We use packrat for tracking used package versions in each of our R projects - thus internal packages as well. The packrat folder contains not only the packages our package imports but packages solely used for development as well, most importantly devtools. So that we do not duplicate the work packrat does we wanted to install packages from the project specific packrat library on Codeship within Docker as well. This is achieved by running

RUN R --vanilla --slave -f "packrat/init.R" --args --bootstrap-packrat

after adding only the packrat folder (without lib, lib-R, lib-ext) to our Docker image first. This is crucial so that the relatively slow installing of packages runs only if a new dependency is added, not after every change in the R code. However, note that this way every package is reinstalled if you add a new dependency as for Docker one command is a unit, it does not know anything about packrat or R packages.

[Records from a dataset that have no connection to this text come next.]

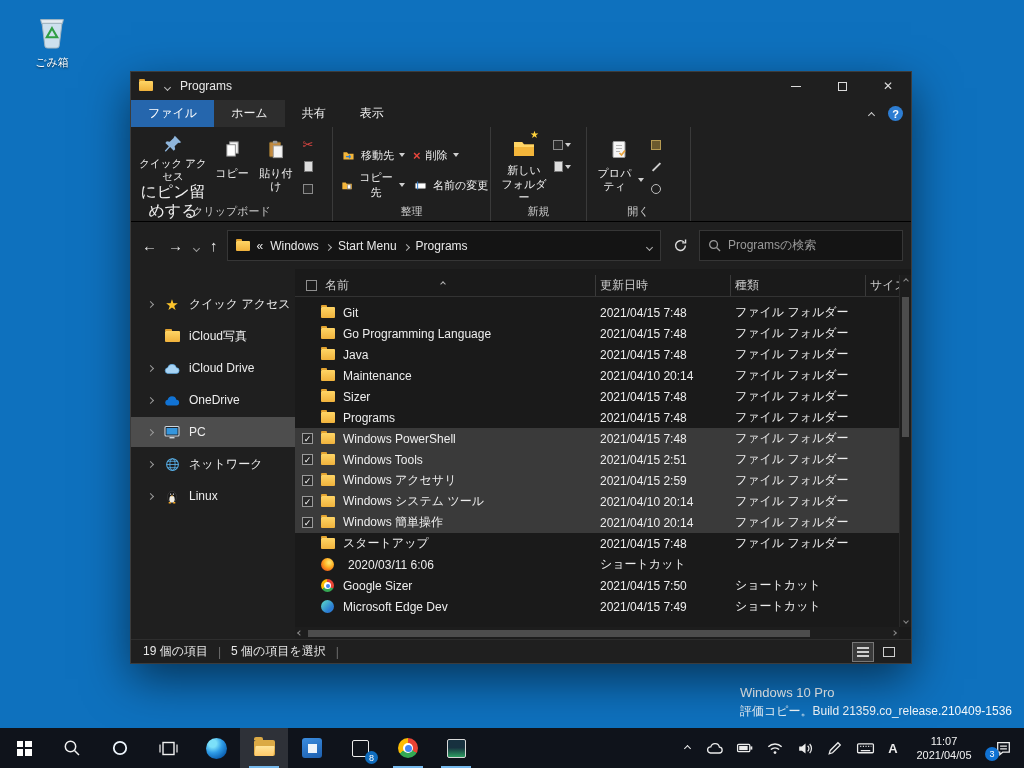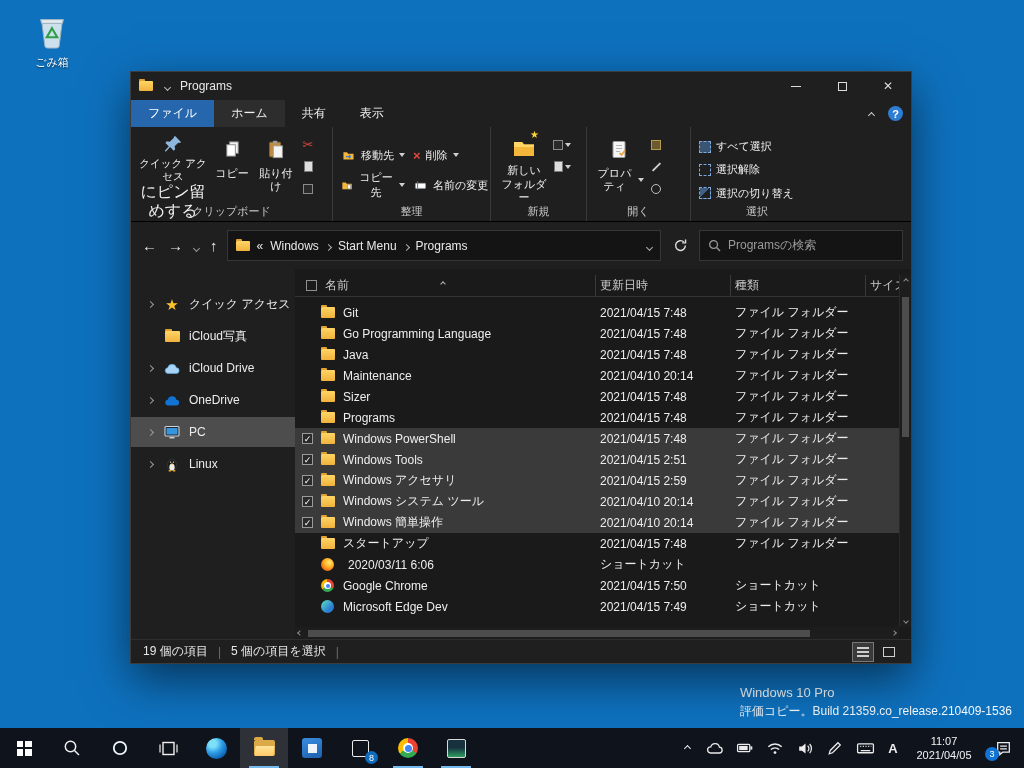--- a/index.html
+++ b/index.html
@@ -321,21 +321,6 @@
       <div class="rb-label">開く</div>
     </div>
 
-    <div class="rb-group" style="width:132px;flex-direction:column;padding-top:8px;border-right:none">
-      <button class="rb-small">
-        <span class="sel-ic all"></span>
-        <span>すべて選択</span>
-      </button>
-      <button class="rb-small">
-        <span class="sel-ic"></span>
-        <span>選択解除</span>
-      </button>
-      <button class="rb-small">
-        <span class="sel-ic inv"></span>
-        <span>選択の切り替え</span>
-      </button>
-      <div class="rb-label">選択</div>
-    </div>
 
   </div>
 

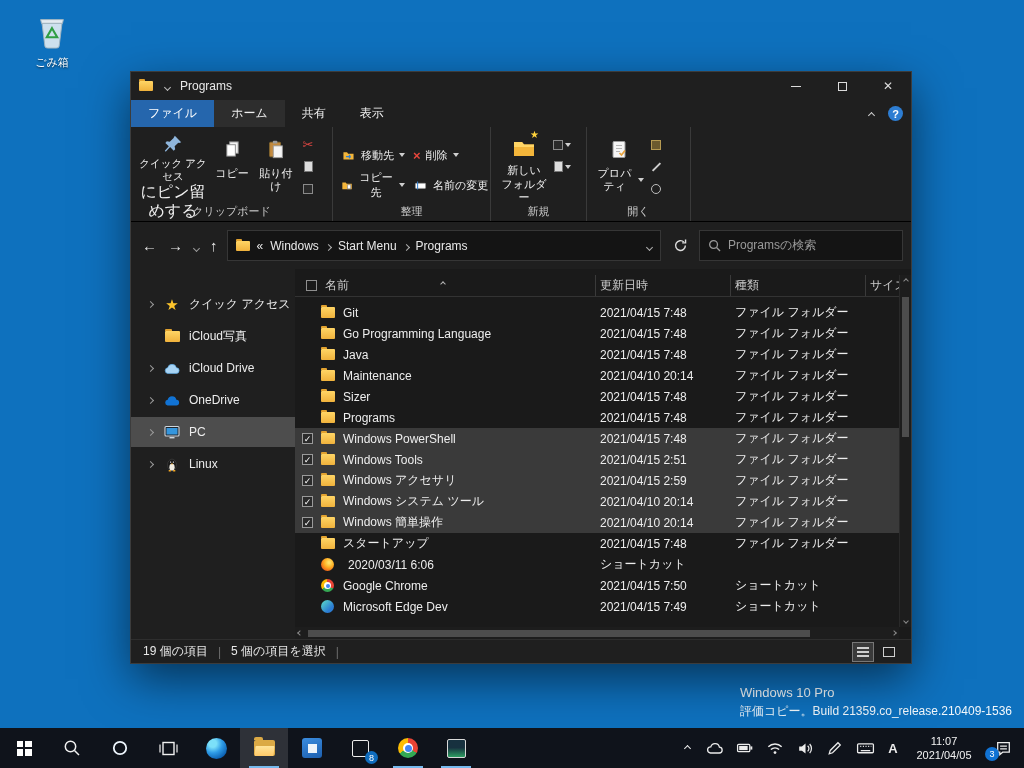--- a/index.html
+++ b/index.html
@@ -414,6 +414,19 @@
             <span class="cv cv-r"></span>
           </span>
         <span class="sic">
+          <svg width="17" height="17" viewBox="0 0 18 18">
+              <circle cx="9" cy="9" r="6.2" fill="none" stroke="#58b0e8" stroke-width="1.1"></circle>
+              <ellipse cx="9" cy="9" rx="2.8" ry="6.2" fill="none" stroke="#58b0e8" stroke-width="0.9"></ellipse>
+              <path d="M2.8 9h12.4M3.9 5.6h10.2M3.9 12.4h10.2" stroke="#58b0e8" stroke-width="0.9"></path>
+            </svg>
+        </span>
+        <span>ネットワーク</span>
+      </div>
+      <div class="side-item">
+        <span class="exp">
+            <span class="cv cv-r"></span>
+          </span>
+        <span class="sic">
           <svg width="16" height="17" viewBox="0 0 18 18">
               <ellipse cx="9" cy="9.6" rx="5" ry="6.6" fill="#181818" stroke="#4a4a4a" stroke-width="0.6"></ellipse>
               <ellipse cx="9" cy="12" rx="3" ry="3.8" fill="#efece2"></ellipse>

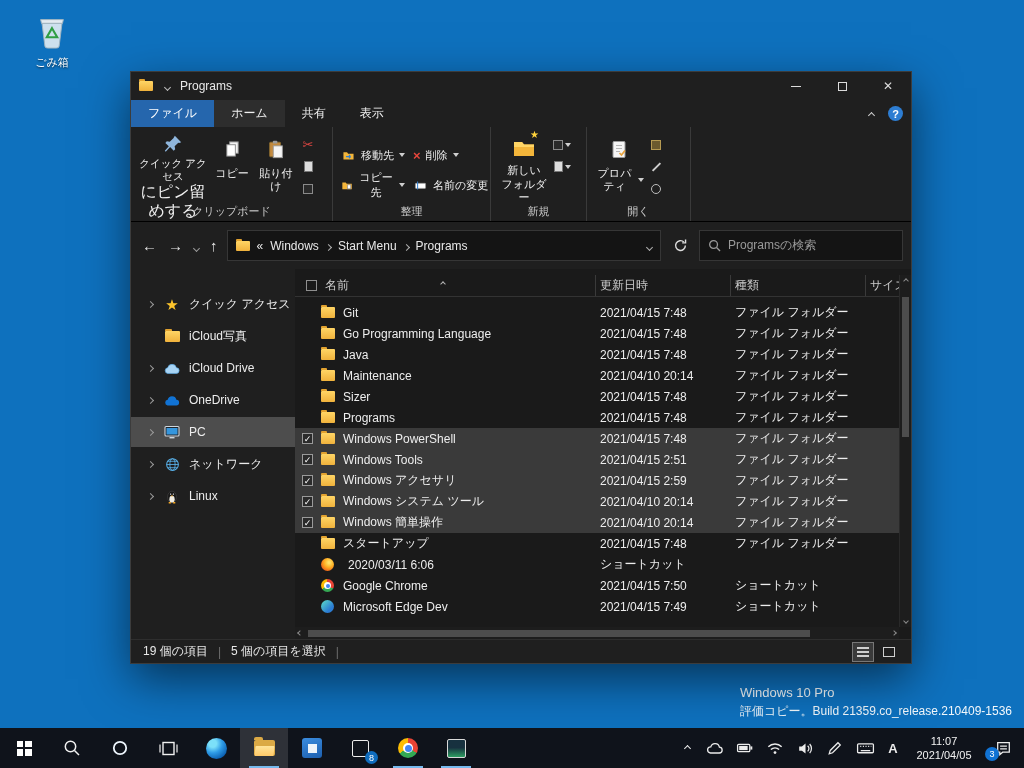--- a/index.html
+++ b/index.html
@@ -604,7 +604,7 @@
             <span class="cell-icon">
               <span class="fi fi-chrome"></span>
             </span>
-            <span class="cell-name">Google Chrome</span>
+            <span class="cell-name">Google Sizer</span>
             <span class="cell-date">2021/04/15 7:50</span>
             <span class="cell-type">ショートカット</span>
             <span class="cell-size"></span>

After installing packages we can move the rest of our repository to the docker image with ADD . /rpkg

Dependencies

Dependencies needed for devtools, knitr, roxygen2:

  • libcurl4-openssl-dev
  • zlib1g-dev
  • libssl-dev
  • libxml2-dev

Custom dependencies:

  • libmariadb-client-lgpl-dev (for RMySQL)
  • libpq-dev (RPostgreSQL)
  • pandoc (rmarkdown v2)
  • pandoc-citeproc (rmarkdown v2)
  • qpdf (vignette pdf check ?)

The so called recommended packages are usually installed alongside R and not necessarily show up in the packrat Requires field which can cause surprises as rocker/verse does not install them. So far we needed MASS for ggplot2 and lattice for zoo. We installed these before packrat bootstrap with RUN R -e "install.packages("MASS").

Future

The next step is to build an actual pipeline: after checking and building our R package we should push to our internal drat repository (triggered by a release tag).

We could also build a Docker image based on rocker/verse to contain the system dependencies we need to check most of our packages.

We will think about installing recommended packages always in the Dockerfile or choose a different base Docker image containing them.